> **PROBLEM TO WORK ON**
Transcribe, without alteration, the line that includes "letter-spacing: 0.2px;" and each line after it until the records end, omitting all that precede it.

[Web document revisions]
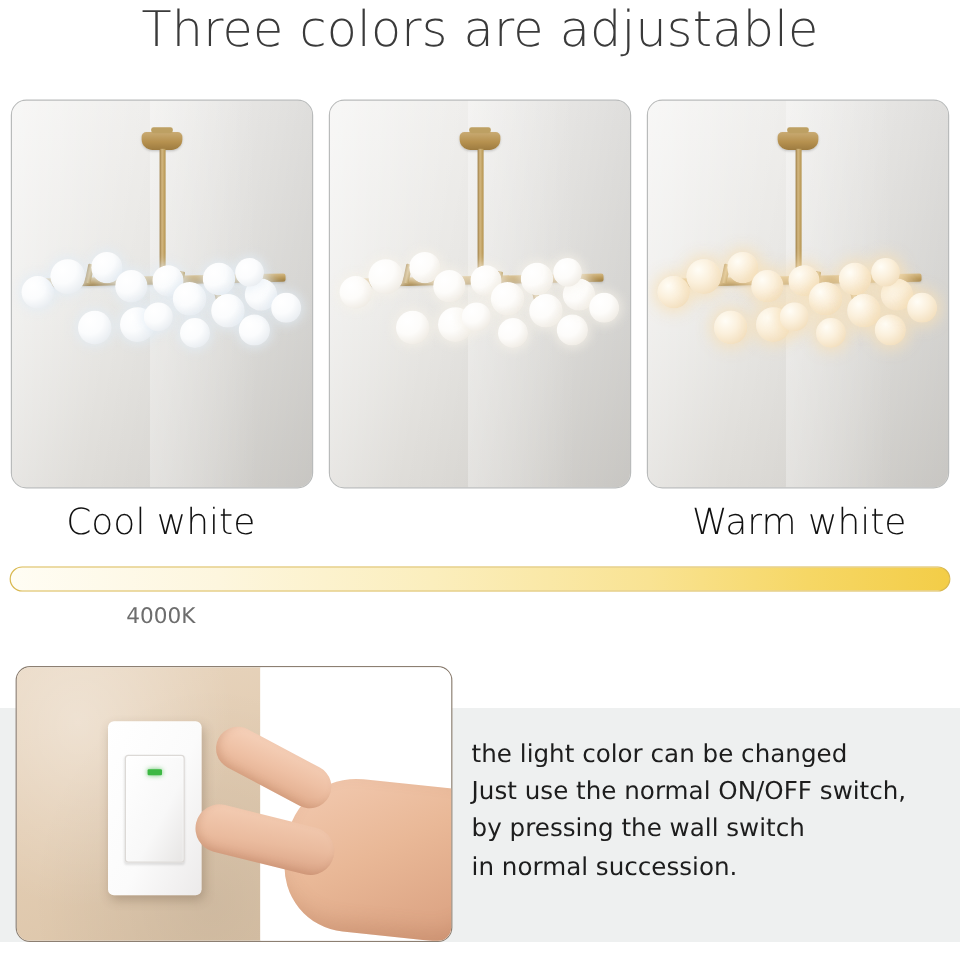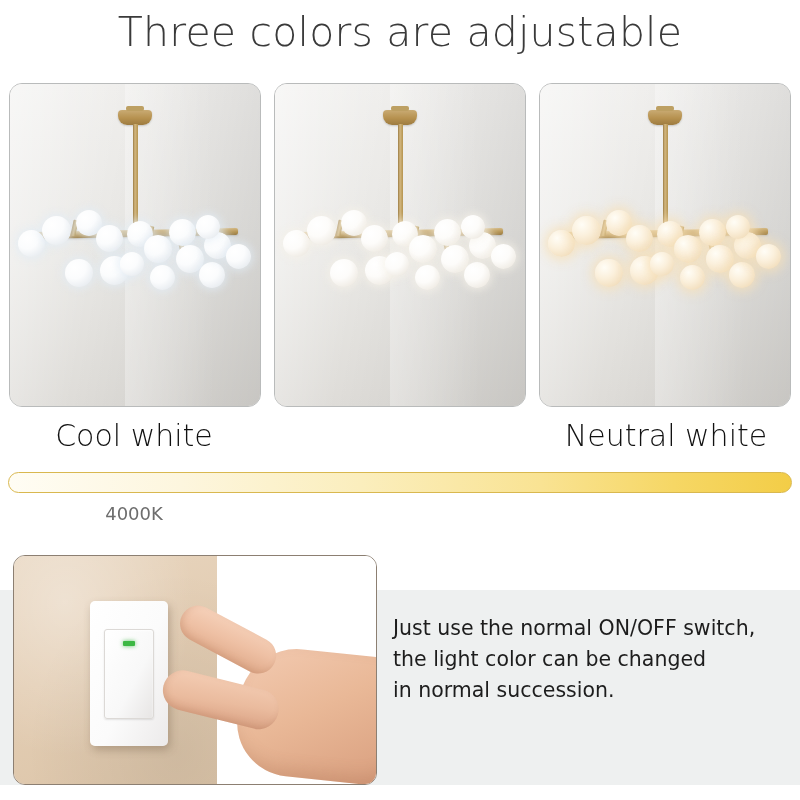--- a/index.html
+++ b/index.html
@@ -13,21 +13,21 @@
     position: relative;
     overflow: hidden;
     font-family: "Liberation Sans", sans-serif;
     -webkit-font-smoothing: antialiased;
   }
 
   
   .headline {
     position: absolute;
     left: 0;
-    top: 8px;
+    top: 0;
     width: 800px;
     text-align: center;
     font-size: 41px;
     font-weight: 300;
     letter-spacing: 0.2px;
     color: #3a3a3a;
     font-family: "DejaVu Sans", sans-serif;
   }
 
   
@@ -429,21 +429,21 @@
       <div class="bulb" style="left:216px;top:160px;width:25px;height:25px"></div>
       <div class="bulb" style="left:110px;top:168px;width:24px;height:24px"></div>
       <div class="bulb" style="left:186px;top:131px;width:24px;height:24px"></div>
     </div>
   </div>
 
 </div>
 
 <div class="labels">
   <div class="label-cell">Cool white</div>
-  <div class="label-cell">Neutral white</div>
+  <div class="label-cell">Warm white</div>
 </div>
 
 <div class="kelvin-bar"></div>
 <div class="kelvin-ticks">
   <div class="tick-cell t1">4000K</div>
 </div>
 
 <div class="bottom-band"></div>
 
 <div class="switch-photo">
@@ -455,16 +455,17 @@
     </div>
   </div>
   <div class="hand">
     <div class="palm"></div>
     <div class="finger-mid"></div>
     <div class="finger-index"></div>
   </div>
 </div>
 
 <div class="caption">
+  <p>the light color can be changed</p>
   <p> Just use the normal ON/OFF switch,</p>
-  <p>the light color can be changed</p>
+  <p>by pressing the wall switch</p>
   <p>in normal succession.</p>
 </div>
 
 </body></html>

> **ANSWER**
     letter-spacing: 0.2px;
     color: #3a3a3a;
     font-family: "DejaVu Sans", sans-serif;
   }
 
   
@@ -429,21 +429,21 @@
       <div class="bulb" style="left:216px;top:160px;width:25px;height:25px"></div>
       <div class="bulb" style="left:110px;top:168px;width:24px;height:24px"></div>
       <div class="bulb" style="left:186px;top:131px;width:24px;height:24px"></div>
     </div>
   </div>
 
 </div>
 
 <div class="labels">
   <div class="label-cell">Cool white</div>
-  <div class="label-cell">Neutral white</div>
+  <div class="label-cell">Warm white</div>
 </div>
 
 <div class="kelvin-bar"></div>
 <div class="kelvin-ticks">
   <div class="tick-cell t1">4000K</div>
 </div>
 
 <div class="bottom-band"></div>
 
 <div class="switch-photo">
@@ -455,16 +455,17 @@
     </div>
   </div>
   <div class="hand">
     <div class="palm"></div>
     <div class="finger-mid"></div>
     <div class="finger-index"></div>
   </div>
 </div>
 
 <div class="caption">
+  <p>the light color can be changed</p>
   <p> Just use the normal ON/OFF switch,</p>
-  <p>the light color can be changed</p>
+  <p>by pressing the wall switch</p>
   <p>in normal succession.</p>
 </div>
 
 </body></html>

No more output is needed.